The edge of the board plays host to a neat cluster of Serial ATA ports color-coded by speed and controller. Only the four to the right offer 6Gbps connectivity, with the white ones tied to Marvell SATA silicon that sits under the same low-profile heatsink as the P67 Express chipset. The green header to the right of the SATA wall will supply compatible front-panel connectors with a couple of SuperSpeed USB ports.
Asus is using the same NEC USB 3.0 controllers as everyone else, but it's put two on the Sabertooth. The other chip feeds a couple of SuperSpeed ports located in the loaded rear cluster. Here, we see Asus try to make up for previous sins by splurging on a swanky Gigabit Ethernet solution—the networking controller embedded in Intel's P67 chipset. The auxiliary PHY chip required to tap the P67's integrated GigE connectivity costs more than a standalone Realtek controller, and we appreciate the upgrade.
Realtek does, however, provide the Sabertooth's ALC892 audio codec, complete with surround-sound virtualization for headphones. You also get a digital S/PDIF audio output, standard and powered eSATA ports, a FireWire connector, and even a PS/2 port for folks still clinging to their original Model M keyboards.
The PS/2 port may be a nod to old-school types, but the Sabertooth's BIOS has a decidedly fresh scent thanks to a very slick UEFI implementation.

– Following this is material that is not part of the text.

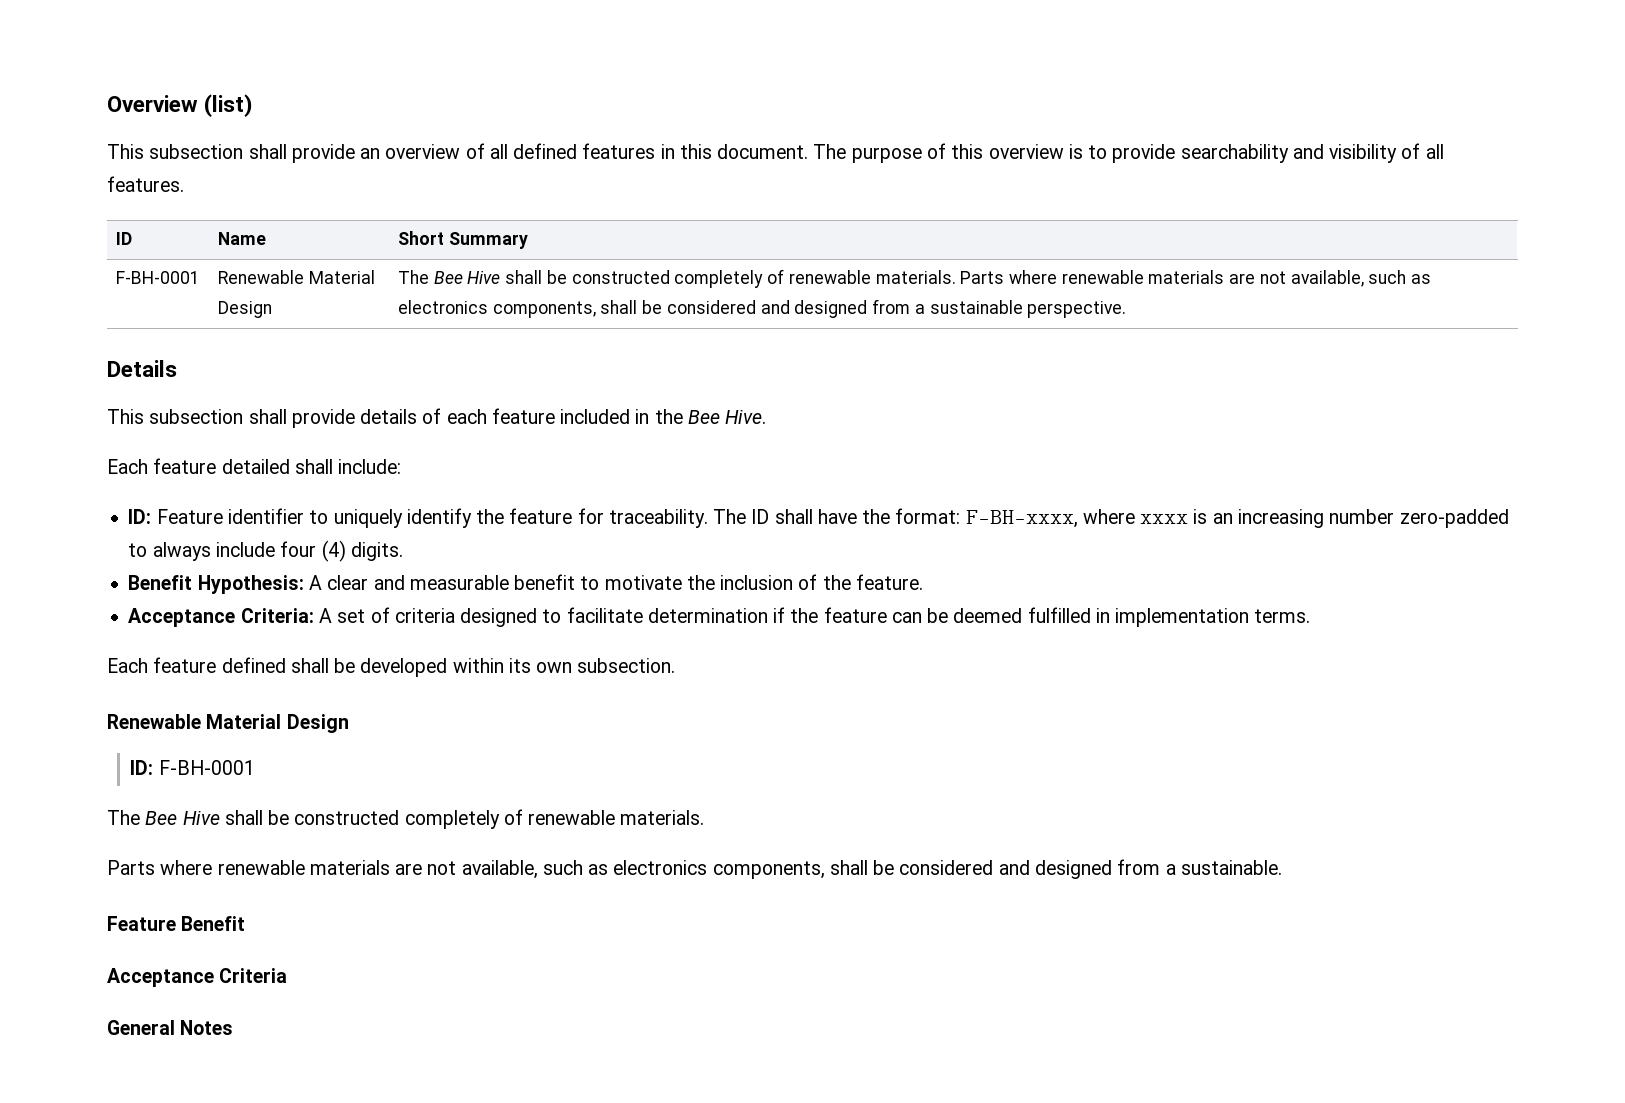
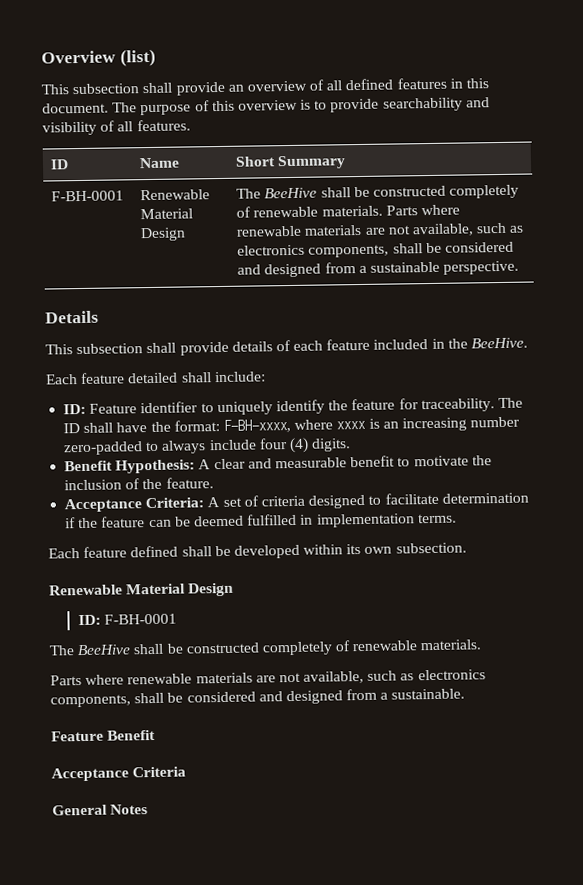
[433,271,501,284] Bee Hive -> [264,187,318,199] BeeHive
[687,410,767,424] Bee Hive. -> [471,337,529,349] BeeHive.
[145,811,220,825] Bee Hive -> [77,644,132,656] BeeHive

Asus shares much of the same BIOS code throughout its 6-series motherboard lineup, and it's a real treat to use. The newbie-friendly GUI pictured above looks an awful lot like something you might find in Windows. Switch to the advanced mode, and everything is organized like a old Asus BIOS with the added benefit of a mouse cursor and wheel support for scrolling.
Underneath the polished interface lies a complete collection of clock, multiplier, voltage, and timing controls. All the Sandy Bridge knobs and dials are present, including Turbo multipliers and power limits. Even the fan speed controls are decent. Tweakers can tune temperature limits and speeds for the CPU and two additional system fans.